I was able to answer some of my questions by reading through the Windows Azure Drives whitepaper, which explains in detail how the Azure Drive is created using Page Blobs. This means that it should be covered under the Windows Azure Storage SLA that states:
Windows Azure has separate SLA’s for compute and storage. For compute, we guarantee that when you deploy two or more role instances in different fault and upgrade domains your Internet facing roles will have external connectivity at least 99.95% of the time. Additionally, we will monitor all of your individual role instances and guarantee that 99.9% of the time we will detect when a role instance’s process is not running and initiate corrective action.
For storage, we guarantee that at least 99.9% of the time we will successfully process correctly formatted requests that we receive to add, update, read and delete data. We also guarantee that your storage accounts will have connectivity to our Internet gateway.
This gives a yearly downtime window of around 26.28 minutes for web/worker roles and 52.56 minutes for storage or roles that require access to Azure Drives. Windows Azure has regions similar to what Amazon AWS offers, but within regions they do not have distinct Availability Zones. Instead they have Upgrade Domains and Fault Domains, which are used for rolling out updates and locating role instances on different hardware racks. Fault domains are not user configurable, so if you want a higher level of availability you have to setup separate services in another region.
I was not able to find a similar description of how Amazon EBS drives are created, but it appears that they are actually NOT backed by Amazon S3, but instead are a separate storage system. The Amazon S3 SLA provides 99.999999999% durability and 99.99% availability, but all that is mentioned for EBS is:
Amazon EBS volumes are placed in a specific Availability Zone, and can then be attached to instances also in that same Availability Zone.
Each storage volume is automatically replicated within the same Availability Zone. This prevents data loss due to failure of any single hardware component.
Amazon EBS also provides the ability to create point-in-time snapshots of volumes, which are persisted to Amazon S3. These snapshots can be used as the starting point for new Amazon EBS volumes, and protect data for long-term durability. The same snapshot can be used to instantiate as many volumes as you wish.

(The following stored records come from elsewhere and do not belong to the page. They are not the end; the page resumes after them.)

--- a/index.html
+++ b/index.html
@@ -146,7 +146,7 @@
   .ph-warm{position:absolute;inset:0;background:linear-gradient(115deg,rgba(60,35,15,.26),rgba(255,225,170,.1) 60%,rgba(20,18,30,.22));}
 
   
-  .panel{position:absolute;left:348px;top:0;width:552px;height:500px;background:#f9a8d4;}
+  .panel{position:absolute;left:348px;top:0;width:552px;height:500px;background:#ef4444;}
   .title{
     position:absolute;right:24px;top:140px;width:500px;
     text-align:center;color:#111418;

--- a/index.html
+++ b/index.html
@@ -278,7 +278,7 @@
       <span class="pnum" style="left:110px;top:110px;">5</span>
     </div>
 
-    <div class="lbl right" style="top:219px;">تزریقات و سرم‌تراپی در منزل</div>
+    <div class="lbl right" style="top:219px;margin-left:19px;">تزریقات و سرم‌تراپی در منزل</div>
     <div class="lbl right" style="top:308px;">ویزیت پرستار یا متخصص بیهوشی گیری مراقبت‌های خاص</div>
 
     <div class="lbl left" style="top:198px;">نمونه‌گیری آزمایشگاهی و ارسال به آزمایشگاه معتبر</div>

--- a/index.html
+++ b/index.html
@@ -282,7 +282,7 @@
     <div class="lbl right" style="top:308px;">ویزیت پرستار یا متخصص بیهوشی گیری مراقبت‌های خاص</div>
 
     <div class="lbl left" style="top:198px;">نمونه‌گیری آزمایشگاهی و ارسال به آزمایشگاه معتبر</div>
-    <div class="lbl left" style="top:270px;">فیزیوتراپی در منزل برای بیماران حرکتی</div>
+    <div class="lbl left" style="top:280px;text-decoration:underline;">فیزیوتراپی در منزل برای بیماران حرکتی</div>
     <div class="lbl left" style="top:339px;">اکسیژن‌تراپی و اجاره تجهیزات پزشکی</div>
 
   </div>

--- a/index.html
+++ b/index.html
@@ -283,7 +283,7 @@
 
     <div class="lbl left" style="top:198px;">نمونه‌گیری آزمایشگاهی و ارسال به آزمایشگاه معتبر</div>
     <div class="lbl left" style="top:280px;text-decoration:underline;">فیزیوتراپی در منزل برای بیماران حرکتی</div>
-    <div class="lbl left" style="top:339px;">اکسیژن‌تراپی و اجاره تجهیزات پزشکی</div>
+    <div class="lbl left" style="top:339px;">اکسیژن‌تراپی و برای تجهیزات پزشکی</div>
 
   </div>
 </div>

They also indicate that EBS has an expected annual failure rate of between 0.1% – 0.5% compared with typical hard drives which fail at around 4% a year. Since EBS volumes are based entirely in one Availability Zone it is also important to create snapshots for backups:
EBS volumes have redundancy built-in, which means that they will not fail if an individual drive fails or some other single failure occurs. But they are not as redundant as S3 storage which replicates data into multiple availability zones: an EBS volume lives entirely in one availability zone. This means that making snapshot backups, which are stored in S3, is important for long-term data safeguarding.
The post mortem report for the recent EBS/EC2 outage has a lot more detail about the architecture of EBS and indicates that the trigger was an invalid network configuration change. That change caused a number of volumes to become disassociated with their mirrors and quickly led to a “re-mirroring storm,” where a large number of volumes were effectively “stuck” while the nodes searched the cluster for the storage space it needed for its new replica.
This combined with a few race conditions, improper back-off timeouts, and software bugs caused the prolonged outage that affected multiple availability zones. Amazon has stated that they are taking a number of actions to prevent this from occurring in the future, including making the EBS control plane more tolerant to failures in individual availability zones.
In the end, systems that were designed to expect and tolerate failures were much less effected by the AWS outage. At a minimal any system using Azure Drives or Amazon EBS should create regular backups using the provided snapshot feature and may even want to consider shipping the snapshot to a separate region or completely separate storage provider.